There are times when confronting the threat is preferred to fleeing. For example, a parent whose child is being menaced may be inclined to challenge the threat rather than flee from it. In this circumstance, the parent might be better served by classic RM, which would better support accurate prediction of the location in the next unit of time, to guide intervention, blocking, or counterattack. Thus, priming a reader to experience this sort of engagement with the threat might lead to a better understanding of the situations that lead to enhanced RM and the functions it best serves.

Postviolence scenario

The increased magnitude of RM observed in Experiments 1 and 2 of this article was argued to support immediate and urgent action. The present paradigm can be applied to threatening scenarios in which the attacker has completed the threatened action and is now approaching the exit. Under such circumstances, we would not predict RM exaggeration comparable to that in the present findings.

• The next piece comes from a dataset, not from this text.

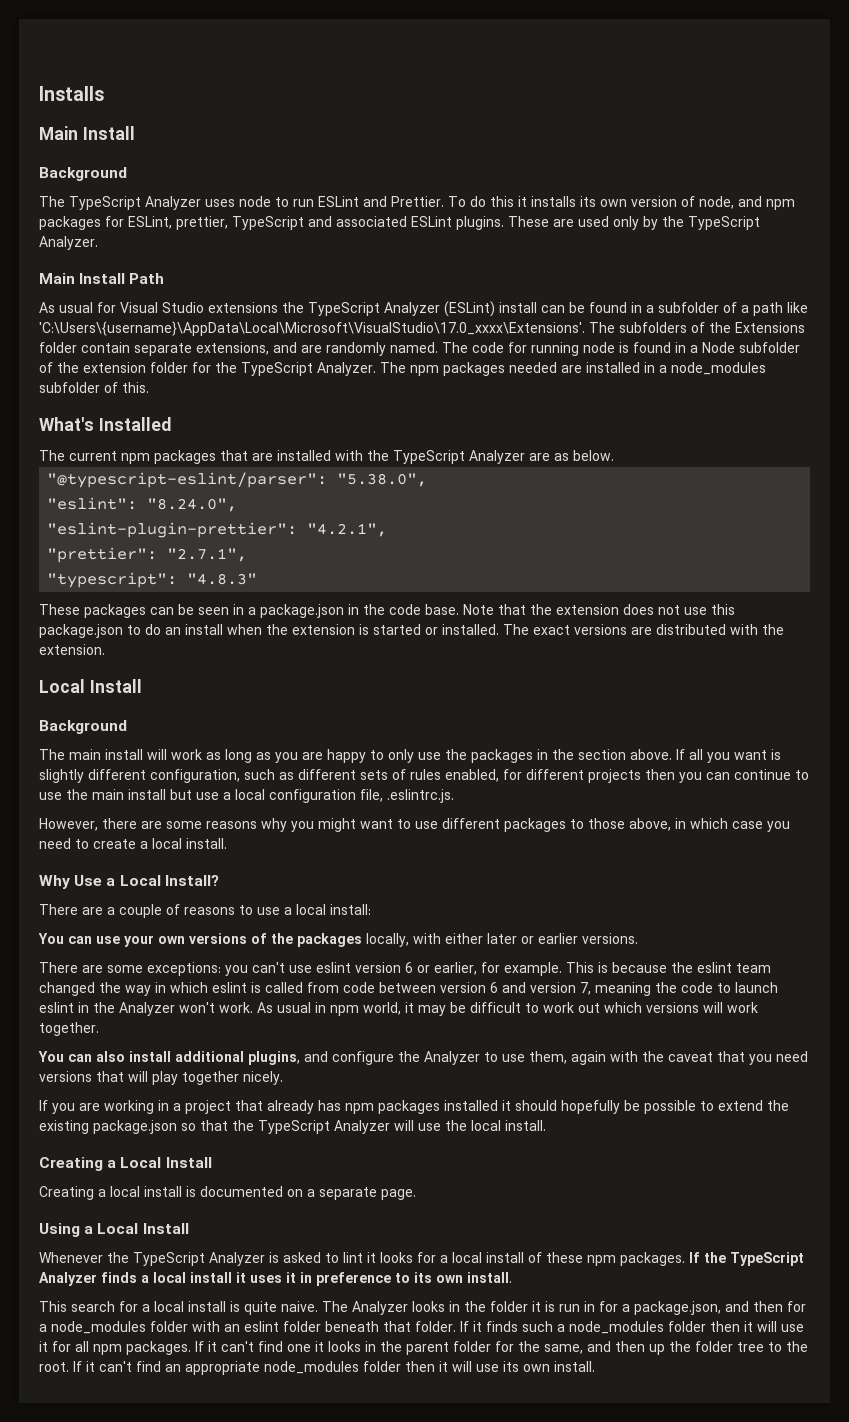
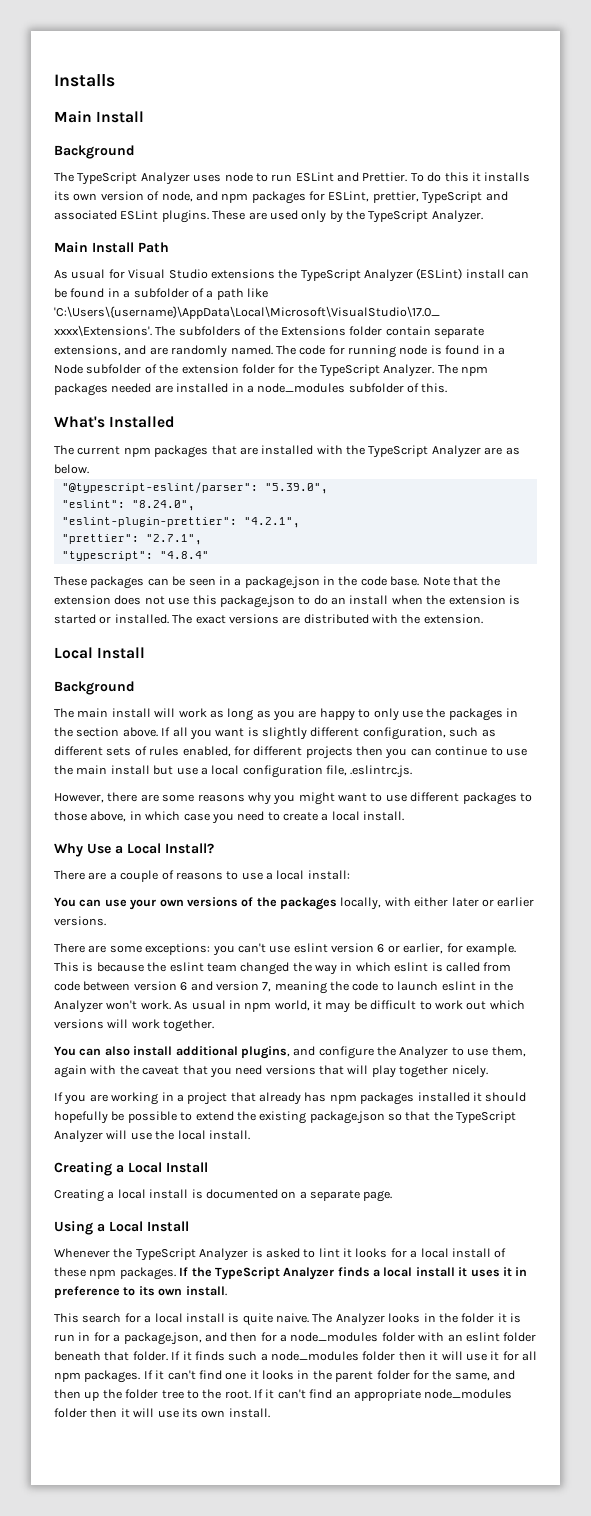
[337,473,428,487] "5.38.0", -> [264,483,328,494] "5.39.0",
[187,573,258,585] "4.8.3" -> [159,551,209,559] "4.8.4"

Static threats in dynamic situations

Our experiments modeled situations that we believed most accurately reflected threatening events as they are experienced in the world. However, a large number of threats are actually static, lying in wait for an unknowing victim to encounter them. The lion lying in wait for a victim to pass by, a sharp and unseen cliff, or a buried landmine all represent situations in which a threatening stimulus is not moving, but a moving person may nevertheless encounter it. Given the biases we argue for in this article, we would not predict enhanced RM for the actions of the threatened, moving individual under such circumstances.

Conceptual “movement”

If people anticipate the actions of threatening agents further ahead in time, are they more likely to misremember a threatening person’s action as having progressed closer to completion, as compared to the same action by a nonthreatening person (Strickland & Keil, 2011)? To the extent that an increased propensity to predict the threat’s future activities can inform other types of survival-relevant avoidance, we might see increased false memory for completed actions (the assassin succeeding in acquiring the necessary passport) that had actually only been portrayed as goals.

Conclusion

In the classic RM paradigm, observers are generally found to displace the position of a moving object forward in immediate memory. This systematic distortion in classic RM paradigms may afford optimal action planning, whereby behavior can be closely coordinated with the moving object’s anticipated next position. In the present experiments, memory for final position was distorted even farther forward for moving threats. This exaggerated magnitude of the classic RM effect may be uniquely beneficial for threatening situations, wherein an adaptive response may be evasion rather than coordinated action. Thus, anticipation of the threat’s action further into the future, although it leads to a larger memory error, may nevertheless serve to optimize behavior.